There are two main types of TPMS system in the market:


Direct Systems

Attach a pressure sensor/transmitter to the vehicle’s wheels. An in-vehicle receiver warns the driver if the pressure in any tyre falls below a predetermined level. Direct systems are typically more accurate and reliable and most are able to indicate which tyre is underinflated.

Indirect Systems

Use the vehicle’s antilock braking system’s wheel speed sensors to compare the rotational speed of one tyre versus the others. If a tyre is low on pressure, it will roll at a different number of revolutions per mile than the other three and alert the vehicle’s on-board computer. Indirect systems are unable to generate accurate readings in cases where all four tyres are losing pressure at the same rate, such as the effects of time and temperature. This system can only be offered as Original Equipment.

Direct Monitoring Systems

Direct tyre pressure monitoring systems measure, identify and warn the driver of low pressure. Because direct systems have a sensor in each wheel, they generate accurate warnings and can alert the driver instantly if the pressure in any one tyre falls below a predetermined level due to rapid air loss caused by a puncture. This unfortunately also means that the transmitter (or read-out) needs to be reprogrammed whenever wheels are rotated during routine tyre maintenance. In addition, direct tyre pressure monitoring systems can detect gradual air loss over time. Some direct systems use dashboard displays that provide the ability to check current tyre pressures as well as tyre temperature (in some systems) from the driver’s seat. Direct systems work by attaching a pressure sensor/transmitter to each the vehicle’s wheels. Most Original Equipment and some aftermarket systems attach their air pressure sensor/transmitter to special tyre valves.

While the presence of a metal clamp-in valve typically identifies the presence of a direct tyre pressure monitoring system, special snap-in rubber valves have also been used to support direct system sensors. The transmitter’s signal is broadcast to the in-car receiver and the information is displayed to the driver. Some aftermarket and Original Equipment direct monitoring systems attach the sensor/transmitter to the wheel with an adjustable metal strap. These sensors/transmitters and their straps only weight a few ounces and allow virtually universal application on car and light truck wheels. Since standard snap-in rubber valves are still used for these applications, it is important that the owners of these systems let their tyre installer know that the vehicle is equipped with a direct system banded to the wheel before they change the tyres. The other direct monitoring system that is offered uses sensors that are attached in place of the Valve-cap. These systems are the easiest to install and have the other advantage of reducing the risk of sensor damage during tyre changing.

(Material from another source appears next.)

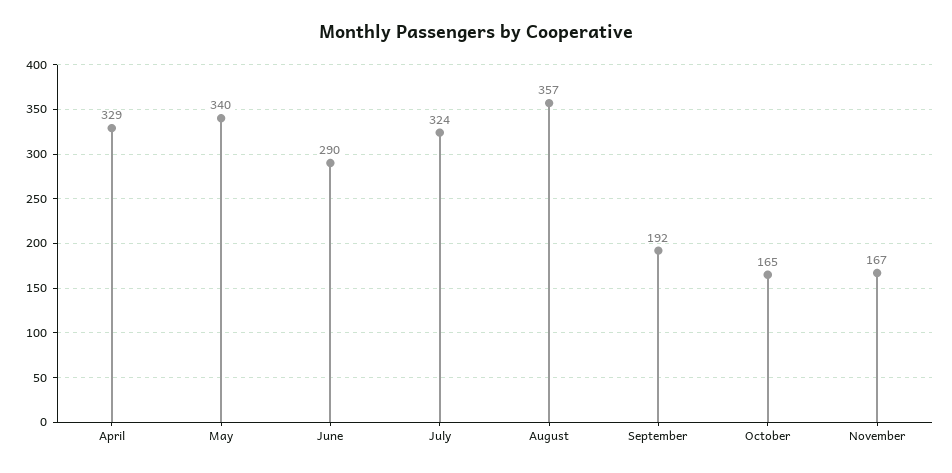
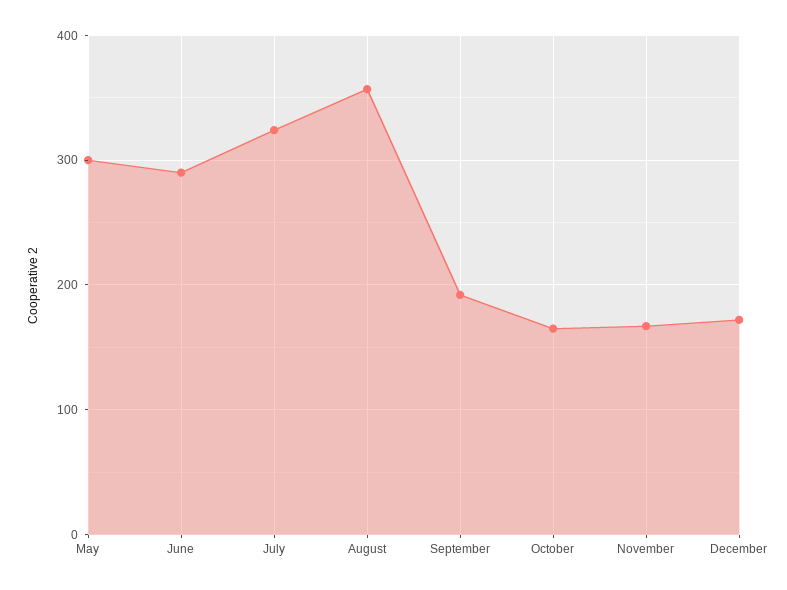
April: 329 -> none
May: 340 -> 300
December: none -> 170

Indirect Monitoring Systems

In the interest of providing a lower cost Original Equipment system, indirect tyre pressure monitoring systems were developed by vehicle manufacturers wishing to comply with the law while minimizing development time and cost. Indirect systems use the vehicle’s antilock braking system’s wheel speed sensors to compare the rotational speed of one tyre to that in another position on the vehicle. If one tyre is low on pressure, its circumference changes enough to roll at a slightly different number of revolutions per mile than the other three tyres. Reading the same signal used to support ABS systems, the vehicle manufacturers have programmed another function into the vehicle’s on board ABS or ESP computer to warn the driver when a single tyre is running at a reduced inflation pressure compared to the others.

Unfortunately, indirect tyre pressure monitoring systems have several shortcomings:

a) indirect systems won’t tell the drivers which tyre is low on pressure, and won’t warn the driver if all four tyres are losing pressure at the same rate (as occurs during the autumn and winter months when ambient temperatures get colder).

b) Experience with indirect systems shows that the low-pressure alert is can sometimes be activated after the tyre has been rolling for some time in a low-pressure condition, this means that if the tyre has zero pressure, it can suffer non-repairable damage by the time the driver is alerted.